When Jane woke up, she didn’t know it was to be her last day on earth. She roused her children and husband, made coffee and oatmeal just like every other morning. Her husband, Silas, read the paper.

“More news about the war, Daddy?” her son asked.

“We sunk a Japanese submarine,” her husband said.

“Boom!” shouted the boy.

“No shouting or explosives allowed at the table, please,” Jane pleaded.

Her daughter scowled into her oatmeal, whispered to her doll.

Jane looked at the photographs of the people in the newspaper and thought she herself was not unlike them: a paper woman, one-dimensional. That’s what her family saw. But really, she was more like the chains of paper dolls her daughter would cut from leftover newspaper: folded together, she looked like one, but once you opened her up, you saw she contained multitudes.

There were stories, she knew, about people who led double lives. Spies. People who had affairs.

Everyone had secrets.

Everyone told lies.

She comforted herself with these facts. She told herself she was not alone.

Her husband, he knew nothing about her. Not really. He called her a good girl. She had told him she was an orphan and he had taken pity on her, said, “How terrible to have no one in the world.” And she had cried.
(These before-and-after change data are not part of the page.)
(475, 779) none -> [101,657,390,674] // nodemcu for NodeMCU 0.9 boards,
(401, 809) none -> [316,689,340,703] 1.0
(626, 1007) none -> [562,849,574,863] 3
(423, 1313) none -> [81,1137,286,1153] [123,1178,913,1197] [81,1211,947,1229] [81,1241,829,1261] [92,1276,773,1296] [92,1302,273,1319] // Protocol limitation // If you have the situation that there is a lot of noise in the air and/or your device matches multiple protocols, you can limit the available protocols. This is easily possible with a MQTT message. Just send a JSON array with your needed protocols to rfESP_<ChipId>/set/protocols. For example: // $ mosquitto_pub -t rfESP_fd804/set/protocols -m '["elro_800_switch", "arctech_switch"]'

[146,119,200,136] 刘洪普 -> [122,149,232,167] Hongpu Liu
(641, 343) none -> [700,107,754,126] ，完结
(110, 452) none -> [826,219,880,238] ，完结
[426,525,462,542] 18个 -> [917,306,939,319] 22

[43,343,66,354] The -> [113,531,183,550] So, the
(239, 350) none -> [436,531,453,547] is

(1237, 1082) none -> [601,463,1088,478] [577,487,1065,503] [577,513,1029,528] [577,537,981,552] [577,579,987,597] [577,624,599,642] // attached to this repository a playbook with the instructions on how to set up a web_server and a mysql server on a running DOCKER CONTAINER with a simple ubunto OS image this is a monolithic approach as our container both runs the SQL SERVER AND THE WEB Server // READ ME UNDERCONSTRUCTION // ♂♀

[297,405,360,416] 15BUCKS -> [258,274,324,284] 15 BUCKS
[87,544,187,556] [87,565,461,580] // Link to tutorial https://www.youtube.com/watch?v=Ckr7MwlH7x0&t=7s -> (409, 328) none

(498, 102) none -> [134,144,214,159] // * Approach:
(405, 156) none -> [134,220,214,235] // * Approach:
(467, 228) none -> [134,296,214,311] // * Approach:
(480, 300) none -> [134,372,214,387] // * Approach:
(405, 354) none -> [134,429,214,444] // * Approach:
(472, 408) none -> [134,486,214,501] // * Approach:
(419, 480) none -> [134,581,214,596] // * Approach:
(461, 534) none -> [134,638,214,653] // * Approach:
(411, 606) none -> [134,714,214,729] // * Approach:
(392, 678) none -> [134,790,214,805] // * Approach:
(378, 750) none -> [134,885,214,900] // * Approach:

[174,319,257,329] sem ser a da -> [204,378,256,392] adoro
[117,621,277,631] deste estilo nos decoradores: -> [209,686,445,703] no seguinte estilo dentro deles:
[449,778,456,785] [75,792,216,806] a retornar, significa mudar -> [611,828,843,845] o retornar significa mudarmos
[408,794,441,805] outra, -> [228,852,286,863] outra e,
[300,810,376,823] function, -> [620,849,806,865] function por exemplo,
It wasn’t just for show. She had cried because she knew he was right.

She missed Mama.

She missed her with the dull ache of a phantom limb, like some basic part of her had been ripped away.

And almost every night, in the darkest hours, she was back in that old root cellar in Hartsboro.

She would remember, with chilling detail, how she’d hid in the root cellar for what felt like days, though surely it was only hours. Time moved slowly in the dark, when you were alone with just your own grim thoughts and spiders to keep you company.

Crouched down on the bare dirt of the root cellar floor, listening carefully for the scuttle of a rat, she went over everything that had led her there to that moment. The root cellar was the only thing left from her mother’s family home, which had burned to the ground, killing Jane’s grandmother years before Jane was even born.

“Someone from town started that fire,” Mama told her once, when Jane had asked about the fire that had killed her grandmother, destroyed everything her mama knew and loved, leaving nothing behind but a cellar hole lined with rocks, some charred wood, lilac trees in the dooryard. And the old root cellar off behind the house. The fire didn’t damage that at all. Over the years when she was growing up, Jane would go there and just sit, look at the jars of canned goods her grandma had put up long ago. It was like going to a museum. The museum ofWhat Came Before.Of the Breckenridge family house. Of glass jars full of applesauce and string beans labeled in her grandmother’s careful hand. She never stayed long and never closed the door, because there were spiders and rats living down there.